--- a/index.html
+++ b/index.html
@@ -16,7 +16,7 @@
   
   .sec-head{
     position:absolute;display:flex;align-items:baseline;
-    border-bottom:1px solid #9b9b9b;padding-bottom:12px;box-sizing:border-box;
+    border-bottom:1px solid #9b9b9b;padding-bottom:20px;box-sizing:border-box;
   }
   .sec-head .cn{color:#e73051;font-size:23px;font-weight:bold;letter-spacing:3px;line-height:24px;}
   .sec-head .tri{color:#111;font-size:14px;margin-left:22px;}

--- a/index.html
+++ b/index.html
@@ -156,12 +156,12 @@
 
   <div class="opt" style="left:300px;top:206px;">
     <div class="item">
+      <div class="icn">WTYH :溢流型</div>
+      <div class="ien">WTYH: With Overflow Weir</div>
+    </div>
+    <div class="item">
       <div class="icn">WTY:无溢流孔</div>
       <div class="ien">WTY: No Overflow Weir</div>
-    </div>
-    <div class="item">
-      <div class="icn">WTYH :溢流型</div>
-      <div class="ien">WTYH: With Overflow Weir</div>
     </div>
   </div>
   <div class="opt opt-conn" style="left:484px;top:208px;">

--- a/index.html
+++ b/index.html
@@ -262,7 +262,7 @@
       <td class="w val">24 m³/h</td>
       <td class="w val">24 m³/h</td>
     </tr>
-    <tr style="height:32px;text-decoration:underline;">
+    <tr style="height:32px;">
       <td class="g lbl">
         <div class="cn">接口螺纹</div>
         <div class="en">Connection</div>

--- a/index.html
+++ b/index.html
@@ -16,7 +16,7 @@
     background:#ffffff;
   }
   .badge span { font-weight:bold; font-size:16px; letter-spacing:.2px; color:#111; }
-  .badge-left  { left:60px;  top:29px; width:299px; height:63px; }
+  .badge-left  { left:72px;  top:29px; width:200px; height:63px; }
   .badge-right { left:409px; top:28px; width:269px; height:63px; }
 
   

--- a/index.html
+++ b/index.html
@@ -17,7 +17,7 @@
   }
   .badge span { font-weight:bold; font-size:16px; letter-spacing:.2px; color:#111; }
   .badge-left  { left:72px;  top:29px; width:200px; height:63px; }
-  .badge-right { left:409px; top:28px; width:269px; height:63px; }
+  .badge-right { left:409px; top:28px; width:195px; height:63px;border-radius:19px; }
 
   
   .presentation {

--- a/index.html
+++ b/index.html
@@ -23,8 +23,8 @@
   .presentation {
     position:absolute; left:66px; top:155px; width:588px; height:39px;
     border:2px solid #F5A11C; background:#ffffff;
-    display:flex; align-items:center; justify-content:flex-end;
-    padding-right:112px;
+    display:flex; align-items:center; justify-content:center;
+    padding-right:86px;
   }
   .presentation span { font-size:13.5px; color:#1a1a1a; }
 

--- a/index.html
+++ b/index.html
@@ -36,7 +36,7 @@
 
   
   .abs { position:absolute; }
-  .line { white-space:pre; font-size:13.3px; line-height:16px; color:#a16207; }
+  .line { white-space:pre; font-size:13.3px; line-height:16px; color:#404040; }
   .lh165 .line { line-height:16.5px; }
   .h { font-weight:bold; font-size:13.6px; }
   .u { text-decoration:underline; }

============

__Your goal__:
Every entry, from top to bottom, should be repeated word for word.

__Answer below__:
--- a/index.html
+++ b/index.html
@@ -16,7 +16,7 @@
   
   .sec-head{
     position:absolute;display:flex;align-items:baseline;
-    border-bottom:1px solid #9b9b9b;padding-bottom:12px;box-sizing:border-box;
+    border-bottom:1px solid #9b9b9b;padding-bottom:20px;box-sizing:border-box;
   }
   .sec-head .cn{color:#e73051;font-size:23px;font-weight:bold;letter-spacing:3px;line-height:24px;}
   .sec-head .tri{color:#111;font-size:14px;margin-left:22px;}

--- a/index.html
+++ b/index.html
@@ -156,12 +156,12 @@
 
   <div class="opt" style="left:300px;top:206px;">
     <div class="item">
+      <div class="icn">WTYH :溢流型</div>
+      <div class="ien">WTYH: With Overflow Weir</div>
+    </div>
+    <div class="item">
       <div class="icn">WTY:无溢流孔</div>
       <div class="ien">WTY: No Overflow Weir</div>
-    </div>
-    <div class="item">
-      <div class="icn">WTYH :溢流型</div>
-      <div class="ien">WTYH: With Overflow Weir</div>
     </div>
   </div>
   <div class="opt opt-conn" style="left:484px;top:208px;">

--- a/index.html
+++ b/index.html
@@ -262,7 +262,7 @@
       <td class="w val">24 m³/h</td>
       <td class="w val">24 m³/h</td>
     </tr>
-    <tr style="height:32px;text-decoration:underline;">
+    <tr style="height:32px;">
       <td class="g lbl">
         <div class="cn">接口螺纹</div>
         <div class="en">Connection</div>

--- a/index.html
+++ b/index.html
@@ -16,7 +16,7 @@
     background:#ffffff;
   }
   .badge span { font-weight:bold; font-size:16px; letter-spacing:.2px; color:#111; }
-  .badge-left  { left:60px;  top:29px; width:299px; height:63px; }
+  .badge-left  { left:72px;  top:29px; width:200px; height:63px; }
   .badge-right { left:409px; top:28px; width:269px; height:63px; }
 
   

--- a/index.html
+++ b/index.html
@@ -17,7 +17,7 @@
   }
   .badge span { font-weight:bold; font-size:16px; letter-spacing:.2px; color:#111; }
   .badge-left  { left:72px;  top:29px; width:200px; height:63px; }
-  .badge-right { left:409px; top:28px; width:269px; height:63px; }
+  .badge-right { left:409px; top:28px; width:195px; height:63px;border-radius:19px; }
 
   
   .presentation {

--- a/index.html
+++ b/index.html
@@ -23,8 +23,8 @@
   .presentation {
     position:absolute; left:66px; top:155px; width:588px; height:39px;
     border:2px solid #F5A11C; background:#ffffff;
-    display:flex; align-items:center; justify-content:flex-end;
-    padding-right:112px;
+    display:flex; align-items:center; justify-content:center;
+    padding-right:86px;
   }
   .presentation span { font-size:13.5px; color:#1a1a1a; }
 

--- a/index.html
+++ b/index.html
@@ -36,7 +36,7 @@
 
   
   .abs { position:absolute; }
-  .line { white-space:pre; font-size:13.3px; line-height:16px; color:#a16207; }
+  .line { white-space:pre; font-size:13.3px; line-height:16px; color:#404040; }
   .lh165 .line { line-height:16.5px; }
   .h { font-weight:bold; font-size:13.6px; }
   .u { text-decoration:underline; }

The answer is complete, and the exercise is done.